Cassis im Bundeshüüs


L'élection qui ne change pas grand-chose

On ne peut pas dire que la surprise ait été au rendez-vous, hier matin, au Palais fédéral : Ignazio Cassis a été élu au Conseil fédéral. Election logique : à force de dépasser ses deux concurrents par la droite (ça va être autorisé sur les autoroutes, ça l'est déjà dans les campagne pour le Conseil fédéral), il a obtenu le soutien massif de l'UDC, pendant que ses deux concurrents devaient se partager (et partager avec lui) le soutien des autres partis. Donc voilà. Cassis succède à Burkhalter au Conseil fédéral (mais pas forcément aux Affaires Etrangères). Et alors ? ça change quoi ? Pas grand chose. Un petit glissement à droite, peut-être. Au point où on est, ça va tenir de l'imperceptibilité. A moins évidemment que Cassis n'hérite du département de Berset en partance pour de nouvelles aventures dans un autre ministère. Le lobbyste en chef des assurances-maladie désigné ministre de la santé, ça simplifierait en effet diablement la compréhension par les assurés du racket qu'ils subissent...
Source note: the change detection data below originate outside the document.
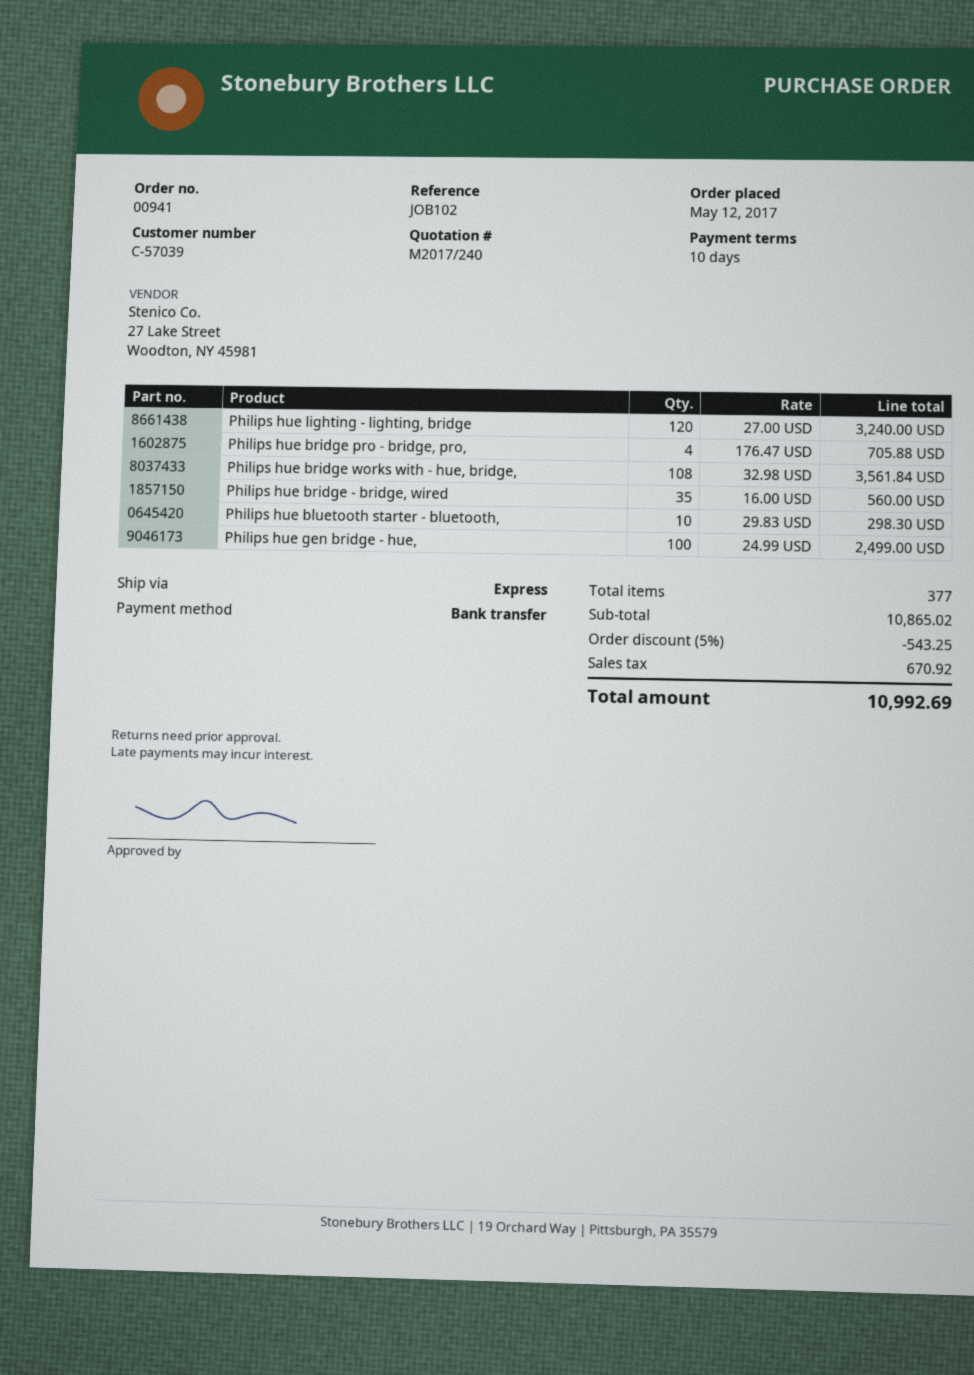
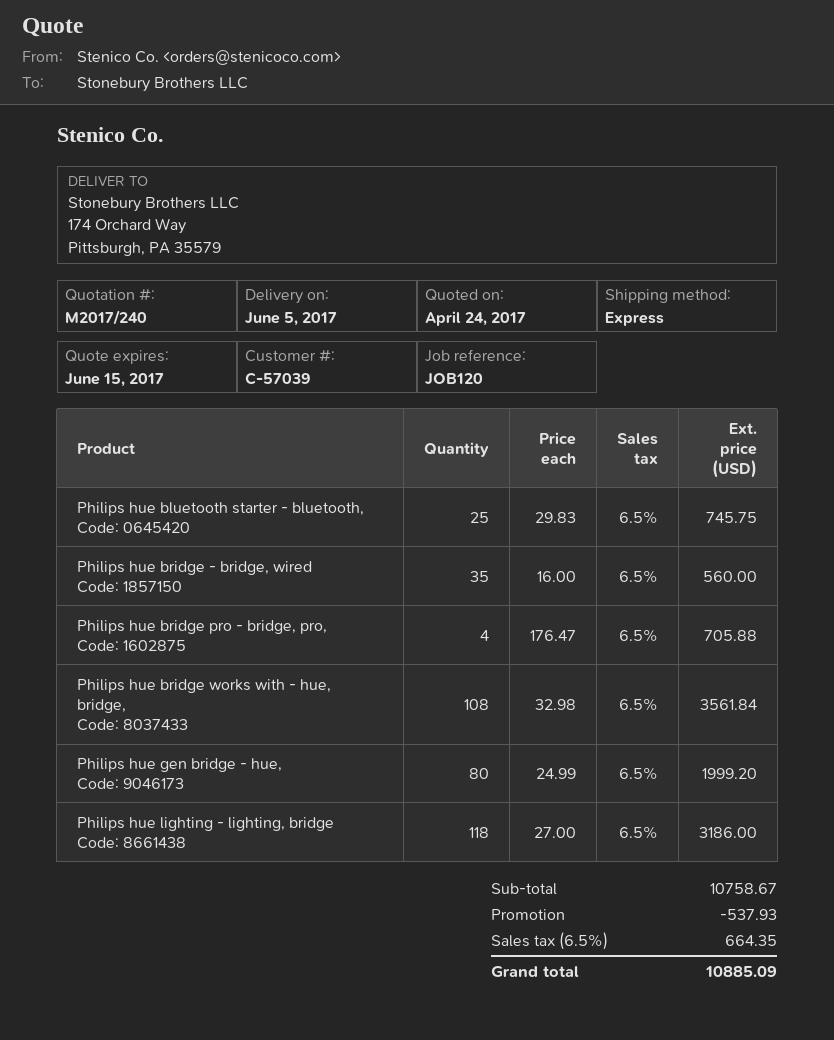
reference: JOB102 -> JOB120
Philips hue lighting - lighting, bridge: 120 x 27.00 = 3240.00 -> 118 x 27.00 = 3186.00
Philips hue bluetooth starter - bluetooth,: 10 x 29.83 = 298.30 -> 25 x 29.83 = 745.75
Philips hue gen bridge - hue,: 100 x 24.99 = 2499.00 -> 80 x 24.99 = 1999.20
subtotal: 10865.02 -> 10758.67
discount: 543.25 -> 537.93
tax: 670.92 -> 664.35
total: 10992.69 -> 10885.09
...d'argent à l'écureuil rampant de gueules, avec la devise « Quo non ascendet ? »

Il n'y a pas eu de "front anti-Cassis" lors de l'élection du successeur de Didier Burkhalter au Conseil fédéral : l'hypothèse d'un tel front étant la seule qui aurait permis à Pierre Maudet (Isabelle Moret paraissant larguée à la troisième place depuis des semaines) de surpasser le radelibe tessinois, celui-ci a facilement été élu au deuxième tour. Les bundeshausologues ont fait leurs comptes : l'UDC a massivement voté pour Cassis, la majorité du PLR et du PDC aussi, la majorité du PS, du PBD et des Verts libéraux a voté Maudet, la majorité des Verts a voté Moret. On célébrera donc le retour d'un italophone au gouvernement fédéral, en oubliant commodément que ledit italophone était surtout connu pour être le principal lobbyste des caisses-maladies au parlement, et que d'autres candidatures représentatives de la Suisse italienne étaient concevables, comme celle de Laura Sadis, qui eût comblé à la fois le PLR, les partisan-e-s de l'élection d'une femme et celles et ceux de l'élection d'un-e italophone...
Mais foin de ces considérations anecdotiques : l'épisode de cette élection, s'il ne change pas grand-chose à la configuration politique du gouvernement de ce pays, illustre tout de même les faiblesses du processus de sa désignation par le parlement. Pourtant, dans un système de démocratie "semi-directe", où les gouvernements cantonaux sont élus par le peuple, celui-ci pourrait fort bien élire aussi, avec les cautèles institutionnelles garantissant une répartition régionale et linguistique, le gouvernement fédéral, ce qui obligerait les candidates et candidats à défendre devant les citoyennes et les citoyens un programme, une ligne politiques au lieu que de négocier leur élection devant des groupes parlementaires dont chacun a ses propres échéances en tête -et d'entre elles, des successions à venir au Conseil fédéral.
L'élection du gouvernement fédéral par le peuple n'est pas à l'ordre du jour -tant pis pour le peuple. Les sondages suggèrent d'ailleurs qu'Ignazio Cassis, élu par le parlement, l'aurait également été par le peuple. Peu importe, d'ailleurs.
Quant à Pierre Maudet, son résultat est loin d'être ridicule : il obtient 90 suffrages (contre 125 à Cassis) et laisse Isabelle Moret loin derrière lui, il conforte son image et étend sa notoriété. Il ne pourra certes pas prendre pour blason celui de la famille Fouquet, d'argent à l'écureuil rampant de gueules, avec la devise « Quo non ascendet ? » (« Jusqu'où ne montera-t-il pas ?), mais vu le sort funeste réservé au magnificent Surintendant, cela vaut sans doute mieux.

Cela dit, demain étant un autre jour, son échec, même honorable, fera tout de même de sincères déçus : les chauffeurs de taxis et les syndicats de policiers et de gardiens de prison genevois, qui caressaient le secret espoir de n'avoir plus affaire à lui grâce à une sorte d'éjection par le haut. Son escapade bernoise lui assure en effet d'ores et déjà une élection de maréchal au Conseil d'Etat l'année prochaine. Ce que, comme le relève "Le Courrier" d'hier, ses soutiens de gauche auraient pu méditer avant d'en chanter les louanges comme des griots celles du chef de tribu, sur le mode du dithyrambe.